━━ Dataset records

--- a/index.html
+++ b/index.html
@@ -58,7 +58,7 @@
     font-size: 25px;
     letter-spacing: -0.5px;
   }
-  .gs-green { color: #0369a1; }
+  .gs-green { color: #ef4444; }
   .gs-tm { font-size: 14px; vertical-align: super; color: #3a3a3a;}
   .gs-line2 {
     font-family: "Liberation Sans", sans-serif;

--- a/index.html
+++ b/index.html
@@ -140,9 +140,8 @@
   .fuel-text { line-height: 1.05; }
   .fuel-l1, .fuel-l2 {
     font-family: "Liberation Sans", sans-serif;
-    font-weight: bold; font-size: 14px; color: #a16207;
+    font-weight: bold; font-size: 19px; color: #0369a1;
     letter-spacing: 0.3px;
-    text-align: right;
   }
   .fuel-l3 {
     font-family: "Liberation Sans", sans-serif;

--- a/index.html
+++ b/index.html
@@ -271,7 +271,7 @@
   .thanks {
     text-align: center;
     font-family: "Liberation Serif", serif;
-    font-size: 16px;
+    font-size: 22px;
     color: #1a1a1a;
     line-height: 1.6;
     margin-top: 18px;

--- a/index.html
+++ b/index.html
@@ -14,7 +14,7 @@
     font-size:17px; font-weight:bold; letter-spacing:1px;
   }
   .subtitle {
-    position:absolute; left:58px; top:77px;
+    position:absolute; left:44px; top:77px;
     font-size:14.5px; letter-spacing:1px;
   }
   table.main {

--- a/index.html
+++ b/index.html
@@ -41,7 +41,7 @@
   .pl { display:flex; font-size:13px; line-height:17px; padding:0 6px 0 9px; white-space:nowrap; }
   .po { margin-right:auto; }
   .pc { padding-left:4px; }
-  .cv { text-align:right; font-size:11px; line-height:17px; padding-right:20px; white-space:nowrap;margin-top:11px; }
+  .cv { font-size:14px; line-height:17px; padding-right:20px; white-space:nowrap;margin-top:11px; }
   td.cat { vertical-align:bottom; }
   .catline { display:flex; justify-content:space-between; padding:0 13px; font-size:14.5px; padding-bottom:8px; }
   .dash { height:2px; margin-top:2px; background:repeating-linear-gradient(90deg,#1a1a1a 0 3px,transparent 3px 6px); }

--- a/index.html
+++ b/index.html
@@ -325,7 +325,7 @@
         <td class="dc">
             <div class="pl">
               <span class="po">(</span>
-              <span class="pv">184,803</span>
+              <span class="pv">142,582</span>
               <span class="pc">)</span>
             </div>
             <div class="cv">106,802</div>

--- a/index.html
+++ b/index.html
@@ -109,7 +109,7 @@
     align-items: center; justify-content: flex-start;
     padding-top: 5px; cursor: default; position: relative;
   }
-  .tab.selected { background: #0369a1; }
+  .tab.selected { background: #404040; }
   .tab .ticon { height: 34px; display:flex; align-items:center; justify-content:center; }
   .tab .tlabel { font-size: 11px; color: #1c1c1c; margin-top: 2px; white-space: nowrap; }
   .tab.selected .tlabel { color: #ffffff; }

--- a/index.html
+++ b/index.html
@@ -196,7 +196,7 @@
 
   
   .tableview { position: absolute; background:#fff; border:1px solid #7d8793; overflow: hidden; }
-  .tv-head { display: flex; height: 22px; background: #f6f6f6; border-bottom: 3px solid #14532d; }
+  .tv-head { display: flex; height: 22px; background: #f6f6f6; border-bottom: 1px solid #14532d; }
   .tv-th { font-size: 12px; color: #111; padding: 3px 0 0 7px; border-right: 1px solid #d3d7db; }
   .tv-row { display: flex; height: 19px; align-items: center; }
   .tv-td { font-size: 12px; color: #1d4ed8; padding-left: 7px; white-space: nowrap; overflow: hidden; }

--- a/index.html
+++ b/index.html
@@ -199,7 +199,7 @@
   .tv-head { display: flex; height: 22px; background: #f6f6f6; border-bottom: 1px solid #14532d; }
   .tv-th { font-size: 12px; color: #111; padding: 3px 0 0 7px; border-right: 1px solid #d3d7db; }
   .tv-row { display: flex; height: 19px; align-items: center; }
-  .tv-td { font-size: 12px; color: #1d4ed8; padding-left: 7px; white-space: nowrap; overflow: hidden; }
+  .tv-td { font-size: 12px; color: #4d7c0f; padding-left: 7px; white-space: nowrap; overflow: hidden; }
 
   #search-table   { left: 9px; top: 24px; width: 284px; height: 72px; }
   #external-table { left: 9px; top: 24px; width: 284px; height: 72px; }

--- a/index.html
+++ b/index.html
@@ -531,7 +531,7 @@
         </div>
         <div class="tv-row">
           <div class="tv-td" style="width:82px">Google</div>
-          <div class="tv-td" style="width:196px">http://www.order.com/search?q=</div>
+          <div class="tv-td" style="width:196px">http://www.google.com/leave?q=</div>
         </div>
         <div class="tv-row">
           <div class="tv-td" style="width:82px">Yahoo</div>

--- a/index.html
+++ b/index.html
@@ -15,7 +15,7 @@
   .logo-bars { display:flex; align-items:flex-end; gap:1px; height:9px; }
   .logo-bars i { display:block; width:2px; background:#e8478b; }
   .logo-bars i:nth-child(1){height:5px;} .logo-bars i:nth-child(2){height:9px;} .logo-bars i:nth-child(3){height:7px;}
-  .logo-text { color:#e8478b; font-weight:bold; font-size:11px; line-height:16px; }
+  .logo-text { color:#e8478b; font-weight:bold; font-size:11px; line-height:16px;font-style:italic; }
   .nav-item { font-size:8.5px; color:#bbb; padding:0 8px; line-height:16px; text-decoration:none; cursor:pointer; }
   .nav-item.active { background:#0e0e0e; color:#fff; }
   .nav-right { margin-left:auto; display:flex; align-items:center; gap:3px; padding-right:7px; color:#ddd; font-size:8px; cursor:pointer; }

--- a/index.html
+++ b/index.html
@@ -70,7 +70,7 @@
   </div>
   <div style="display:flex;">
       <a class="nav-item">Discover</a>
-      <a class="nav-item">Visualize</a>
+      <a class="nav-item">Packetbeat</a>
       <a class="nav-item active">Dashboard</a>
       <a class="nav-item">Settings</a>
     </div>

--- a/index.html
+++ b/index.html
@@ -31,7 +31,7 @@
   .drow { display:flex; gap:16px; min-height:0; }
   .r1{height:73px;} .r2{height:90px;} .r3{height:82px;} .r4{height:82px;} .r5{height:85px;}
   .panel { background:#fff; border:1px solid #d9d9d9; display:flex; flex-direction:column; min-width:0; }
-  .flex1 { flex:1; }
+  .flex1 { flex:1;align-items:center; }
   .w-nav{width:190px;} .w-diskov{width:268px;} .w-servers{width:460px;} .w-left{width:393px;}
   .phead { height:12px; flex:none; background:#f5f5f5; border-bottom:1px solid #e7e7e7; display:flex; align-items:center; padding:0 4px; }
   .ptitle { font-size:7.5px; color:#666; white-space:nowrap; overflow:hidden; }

━━━━

■ **Instructions to follow**: Scan each line above for the string "fuel". Give the tally and nothing else.

■ **Your solution**: 3